## Required work
Look through the records below and collect all lines that hold the string "block".

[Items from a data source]

|---|

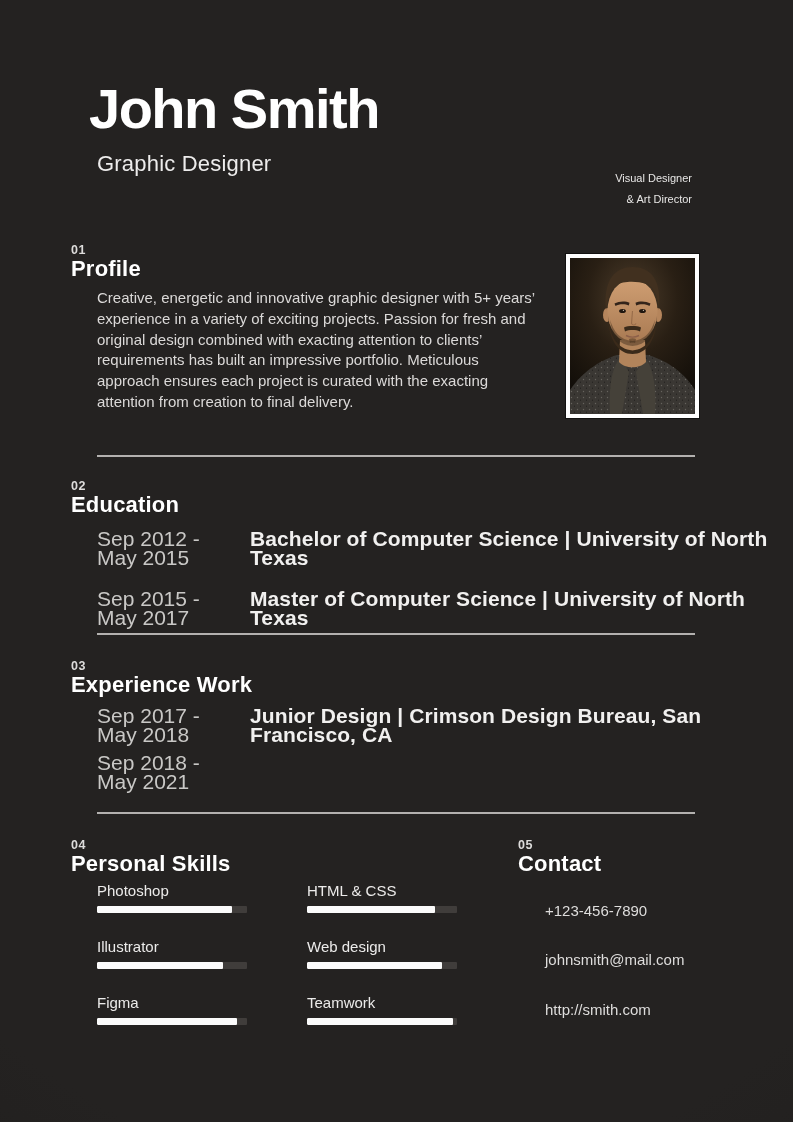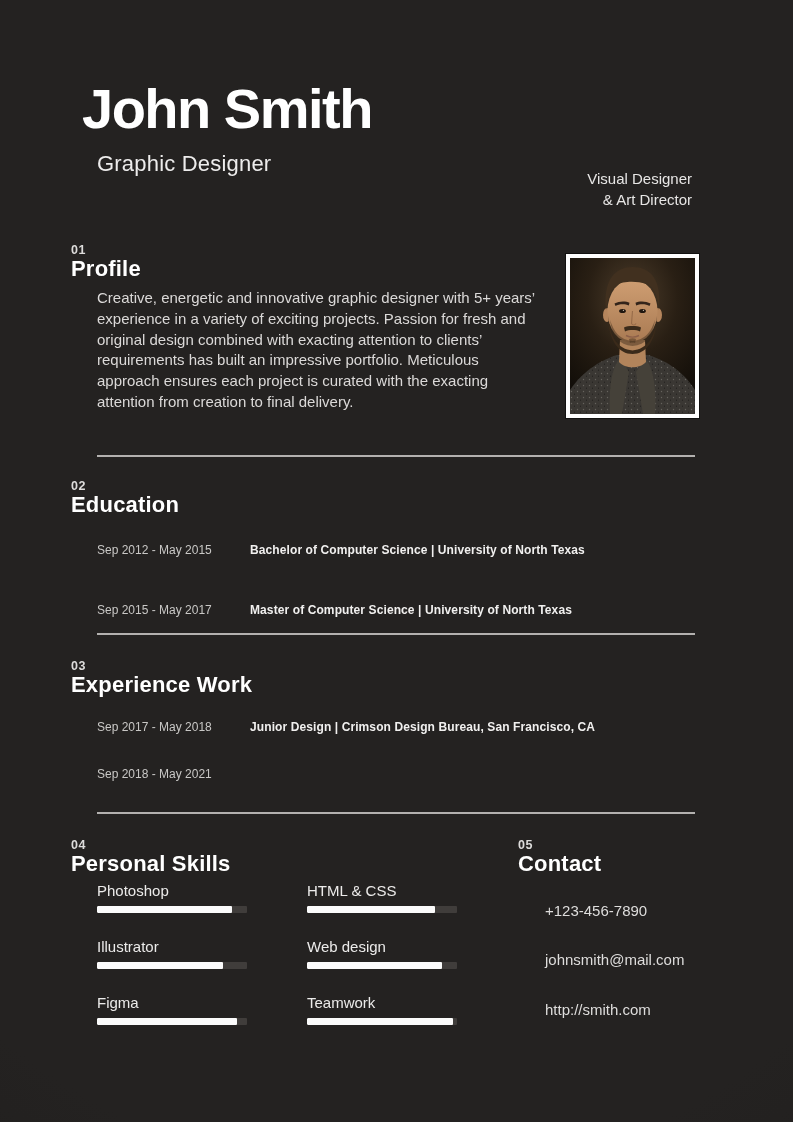--- a/index.html
+++ b/index.html
@@ -7,31 +7,31 @@
     position:relative;
     width:793px; height:1122px;
     overflow:hidden;
     background: radial-gradient(150% 115% at 50% 42%, #242221 55%, #1d1b1a 85%, #151313 100%);
     font-family:"Liberation Sans", sans-serif;
     color:#ffffff;
   }
   .abs { position:absolute; }
 
   .name {
-    left:82px; top:80px;
+    left:89px; top:80px;
     font-size:56px; font-weight:bold; letter-spacing:-1.5px;
     line-height:1.05; color:#ffffff;
   }
   .role {
     left:97px; top:151px;
     font-size:22px; font-weight:400; color:#edecec; letter-spacing:0.2px;
   }
   .tagline {
     right:101px; top:168px;
-    font-size:15px; line-height:21px; text-align:right; color:#e7e6e5;
+    font-size:11px; line-height:21px; text-align:right; color:#e7e6e5;
   }
 
   .sec-header { display:flex; align-items:flex-start;flex-direction:column; }
   .sec-num {
     width:25px; flex:none;
     font-size:12.5px; font-weight:bold; color:#dddcdb;
     padding-top:1px; letter-spacing:0.5px;
   }
   .sec-title { font-size:22px; font-weight:bold; color:#ffffff; letter-spacing:0.2px; line-height:1.1; }
 
@@ -42,21 +42,21 @@
 
   .photo-frame {
     left:566px; top:254px;
     background:#ffffff; padding:4px;
     box-shadow:0 0 0 1px rgba(0,0,0,0.5);
   }
   .photo-frame svg { display:block; }
 
   .divider { left:97px; width:598px; height:2px; background:#b3b1af; }
 
-  .row { left:97px; display:flex; font-size:12px; line-height:19px;margin-top:12px; }
+  .row { left:97px; display:flex; font-size:21px; line-height:19px; }
   .row .dates { width:140px; margin-right:13px; flex:none; color:#c9c8c6; font-weight:400; }
   .row .desc  { font-weight:bold; color:#f1f0ef; letter-spacing:0.1px; }
 
   .skills-grid {
     left:97px; top:881px;
     display:grid; grid-template-columns:150px 150px;
     column-gap:60px; row-gap:24px;
   }
   .skill .label { font-size:15px; color:#ecebea; line-height:20px; }
   .skill .track { margin-top:5px; height:7px; background:#403d3b; border-radius:1px; overflow:hidden; }

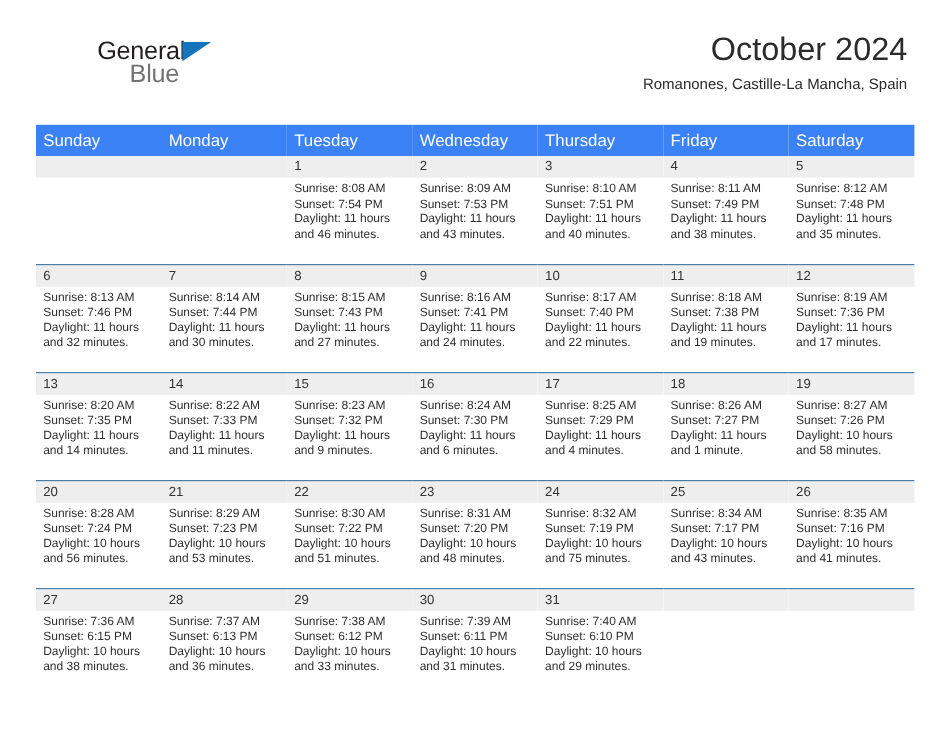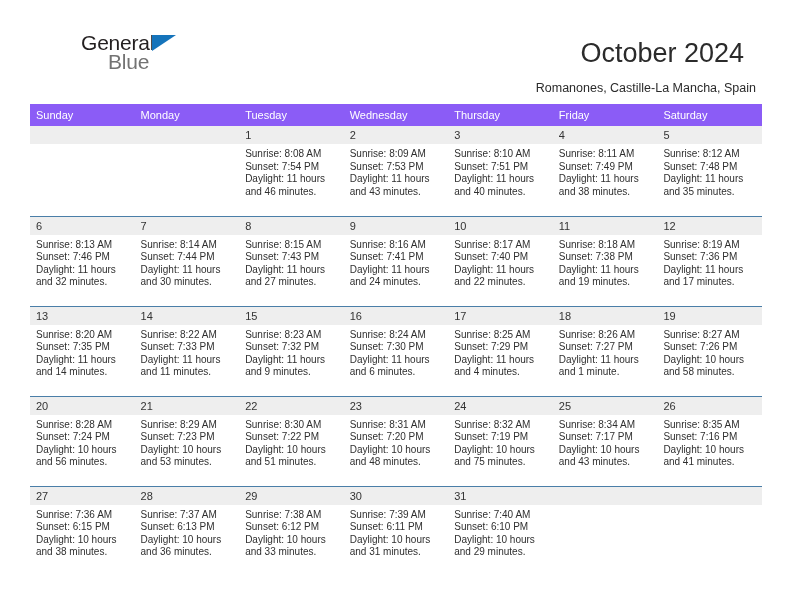--- a/index.html
+++ b/index.html
@@ -57,42 +57,42 @@
     position: absolute;
     right: 36px;
     top: 26px;
     text-align: right;
   }
   .cal-title {
     font-size: 27px;
     color: #2b2b2b;
     line-height: 1.15;
     font-weight: normal;
-    margin: 12px;
+    margin: 0;
   }
   .cal-subtitle {
     font-size: 12.5px;
     color: #2b2b2b;
     margin: 6px 0 0 0;
     font-weight: normal;
   }
 
   
   .calendar {
     position: absolute;
     left: 30px;
     top: 104px;
     width: 732px;
     border-collapse: collapse;
     table-layout: fixed;
   }
   .calendar th {
-    background: #8b5cf6;
+    background: #3b82f6;
     color: #ffffff;
-    font-size: 11px;
+    font-size: 14px;
     font-weight: normal;
     text-align: left;
     padding: 5px 0 5px 6px;
     height: 21px;
     border: none;
   }
   .calendar td {
     width: 104.57px;
     vertical-align: top;
     padding: 0;

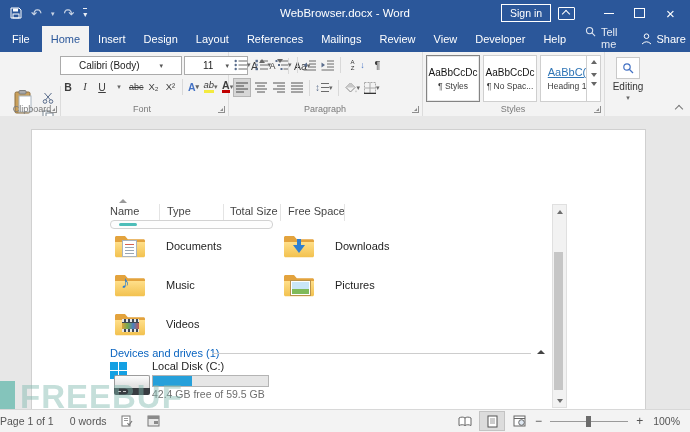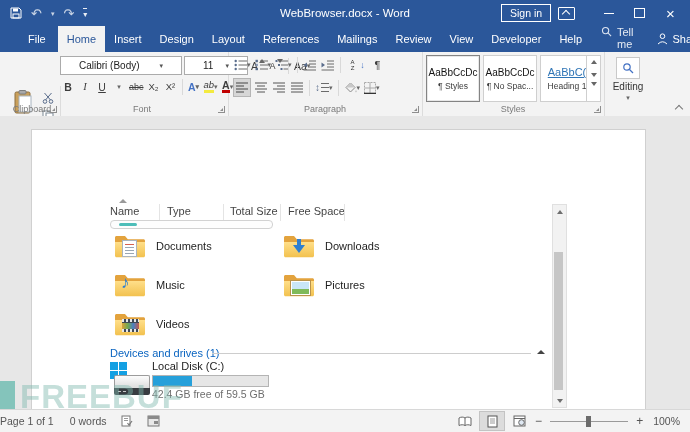--- a/index.html
+++ b/index.html
@@ -20,21 +20,21 @@
   .ribdisp::after{content:"";position:absolute;left:4px;top:3px;width:5px;height:5px;
     border-left:1px solid #fff;border-top:1px solid #fff;transform:rotate(45deg);}
   .winbtns{position:absolute;right:4px;top:0;height:26px;display:flex;}
   .winbtn{width:31px;height:26px;display:flex;align-items:center;justify-content:center;color:#fff;}
   .btn-min-bar{width:10px;height:1px;background:#fff;}
   .btn-max-box{width:9px;height:8px;border:1px solid #fff;}
   .btn-close-x{font-size:15px;line-height:1;}
 
   
   .tabrow{position:absolute;top:26px;left:0;right:0;height:26px;background:#2b579a;display:flex;
-    align-items:stretch;color:#fff;font-size:11px;padding-left:16px;}
+    align-items:stretch;color:#fff;font-size:11px;}
   .tab{display:flex;align-items:center;padding:0 9px;white-space:nowrap;}
   .tab.file{padding:0 12px;}
   .tab.active{background:#f3f3f3;color:#2b579a;}
   .tellme{display:flex;align-items:flex-start;gap:5px;padding:0 10px;color:rgba(255,255,255,.88);}
   .tabspacer{flex:1;}
   .share{display:flex;align-items:center;gap:5px;padding:0 13px;}
 
   
   .ribbon{position:absolute;top:52px;left:0;right:0;height:64px;background:#f3f3f3;
     border-bottom:1px solid #d4d4d4;color:#444;font-size:10px;}
@@ -112,21 +112,21 @@
 
   .colhead{position:absolute;font-size:11px;color:#454545;top:89px;}
   .colsep{position:absolute;top:88px;width:1px;height:17px;background:#e4e4e4;}
   .sortcaret{position:absolute;left:119px;top:83px;width:0;height:0;
     border-left:4px solid transparent;border-right:4px solid transparent;border-bottom:4px solid #9a9a9a;}
   .headband{position:absolute;left:110px;top:104px;width:161px;height:7px;border:1px solid #d2d2d2;
     border-radius:4px;background:#fdfdfd;}
   .headband .smudge{position:absolute;left:8px;top:2px;width:18px;height:3px;background:#2fb3ad;
     border-radius:2px;opacity:.85;}
 
-  .fitem{position:absolute;display:flex;align-items:center;gap:10px;}
+  .fitem{position:absolute;display:flex;align-items:center;gap:20px;}
   .fitem .flabel{font-size:11px;color:#1e1e1e;}
   .ficon{position:relative;width:32px;height:26px;}
   .folder-svg{position:absolute;left:0;top:0;}
   .ov{position:absolute;}
   .ov-doc{left:8px;top:7px;width:13px;height:15px;background:#fff;border:1px solid #aab4be;}
   .ov-doc i{display:block;height:1px;background:#9aa7b4;margin:2px 2px 0 2px;}
   .ov-doc i.c1{background:#d6604d;margin-top:3px;}
   .ov-arrow{left:10px;top:6px;width:12px;height:14px;}
   .ov-arrow .stem{position:absolute;left:4px;top:0;width:4px;height:7px;background:#2f7fd0;}
   .ov-arrow .head{position:absolute;left:0;top:6px;width:0;height:0;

|---|

## Solution
   .photo-frame svg { display:block; }
   .ov-doc i{display:block;height:1px;background:#9aa7b4;margin:2px 2px 0 2px;}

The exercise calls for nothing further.